Web-crawler for iTunes

Question 1

I've written a script in Python to scrape app name, developer and price from ITunes site.

In its first page there are 10 different recommended app links which my scraper is able to track down and scrape the aforesaid fields going to their concerning page. The quantity of the apps should be 11. Previously, the scraper was printing only 10 results skipping the content from first page. However, there is a line in my scraper (I've written a comment next to it to make you identify) which I've added in such a way so that the scraper do not fail to skip the content of first page from printing.
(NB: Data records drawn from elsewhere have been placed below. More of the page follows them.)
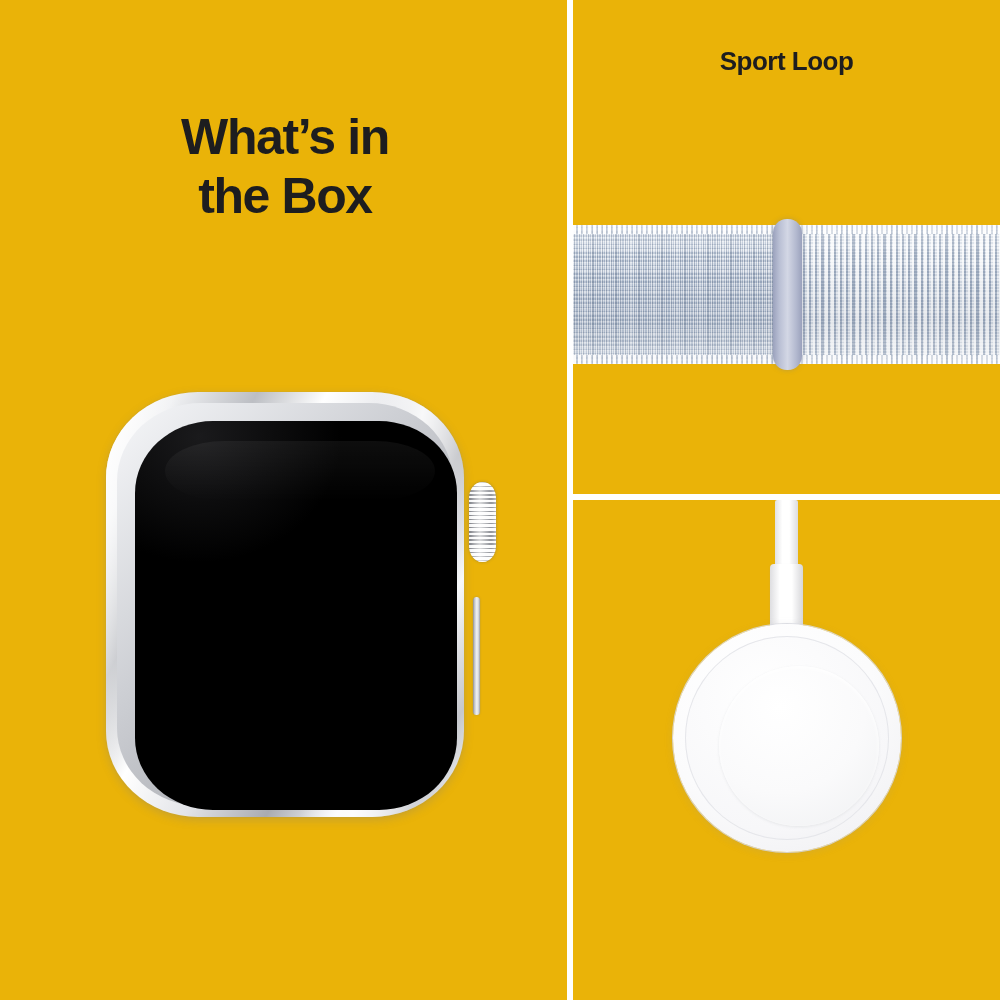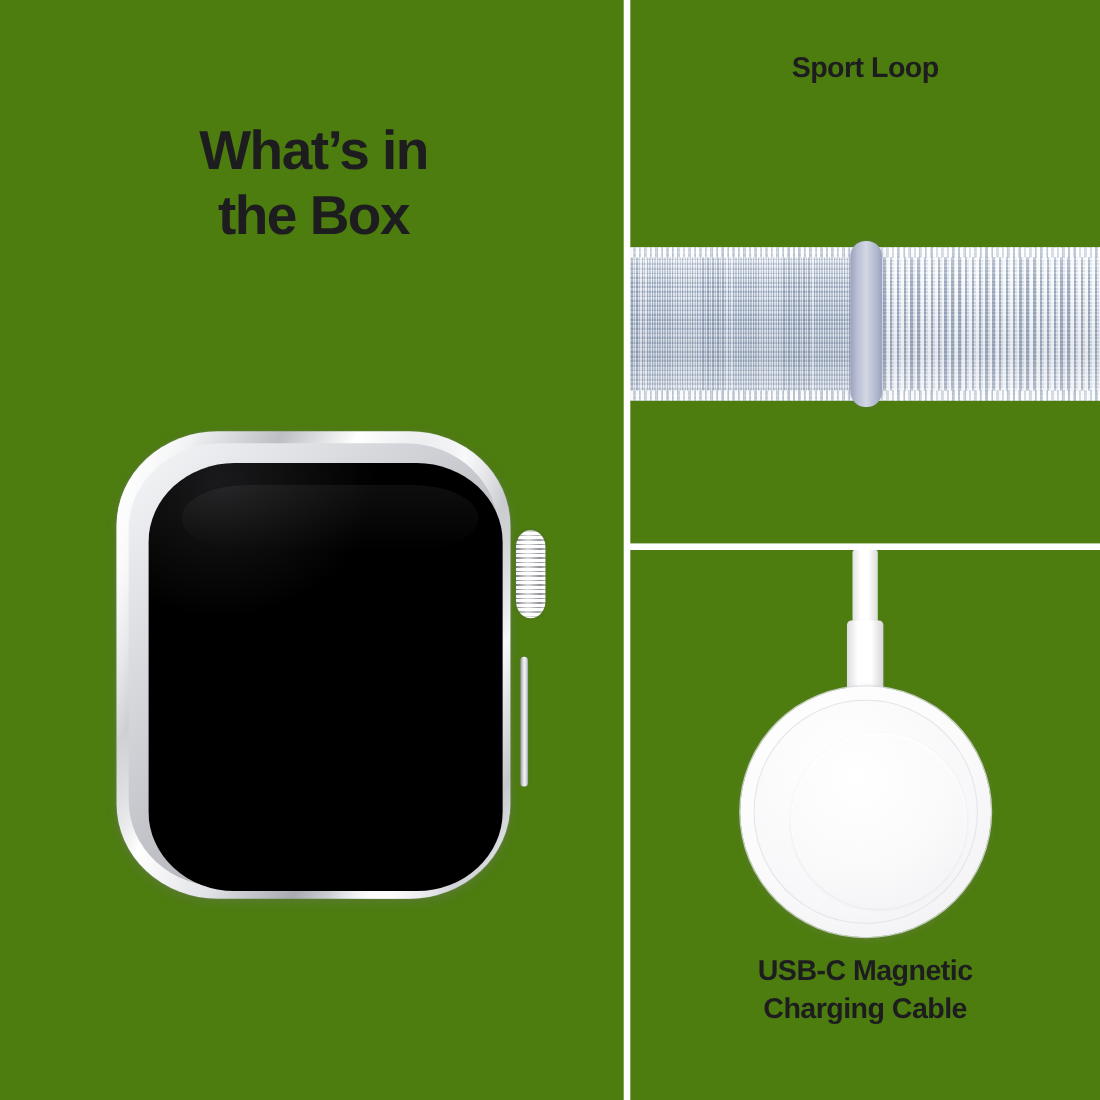--- a/index.html
+++ b/index.html
@@ -18,21 +18,21 @@
     position: relative;
     width: 1000px;
     height: 1000px;
     background: #ffffff;
     overflow: hidden;
   }
 
   
   .panel {
     position: absolute;
-    background: #4d7c0f;
+    background: #eab308;
     overflow: hidden;
   }
   #panel-watch   { left: 0;   top: 0;   width: 567px; height: 1000px; }
   #panel-band    { left: 573px; top: 0;   width: 427px; height: 494px; }
   #panel-cable   { left: 573px; top: 500px; width: 427px; height: 500px; }
 
   
   .heading {
     position: absolute;
     color: #1d1d1f;
@@ -382,16 +382,14 @@
   <div id="cable-wrap">
     <div id="cable-cord"></div>
     <div id="cable-collar"></div>
     <div id="cable-puck-outer">
       <div id="cable-puck-ring">
         <div id="cable-puck-inner"></div>
       </div>
     </div>
   </div>
 
-  <div class="heading" id="label-charging-cable">USB-C Magnetic
-Charging Cable</div>
 
 </div>
 
 </body></html>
With this extra line in it, the scraper has got a clumsy look. It didn't impact on the performance, though! It runs smoothly now and brings results without leaving anything to complain. How can I give it a better look along with any improvement?

This is what I've written:

import requests
from bs4 import BeautifulSoup 
main_link = "https://itunes.apple.com/us/app/candy-crush-saga/id553834731?mt=8"
def get_links(url):
 response = requests.get(url)
 get_content(url) # This is the very line which let the scraper harvest documents from the first page
 soup = BeautifulSoup(response.text,"html.parser")
 for title in soup.select("a.name"):
 get_content(title.get("href"))
def get_content(new_links):
 req = requests.get(new_links)
 broth = BeautifulSoup(req.text,"html.parser")
 item ={
 "app_name": broth.select("h1[itemprop=name]")[0].text,
 "developer": broth.select("div.left h2")[0].text, 
 "price": broth.select("div.price")[0].text
 }
 print(item)
get_links(main_link)

Question 2

Instead of having a get_content function you could add a function that only parses a source passed to it, now it can be either the main page or the suggested apps. Note that you're requesting for main page's content twice even though you had it already.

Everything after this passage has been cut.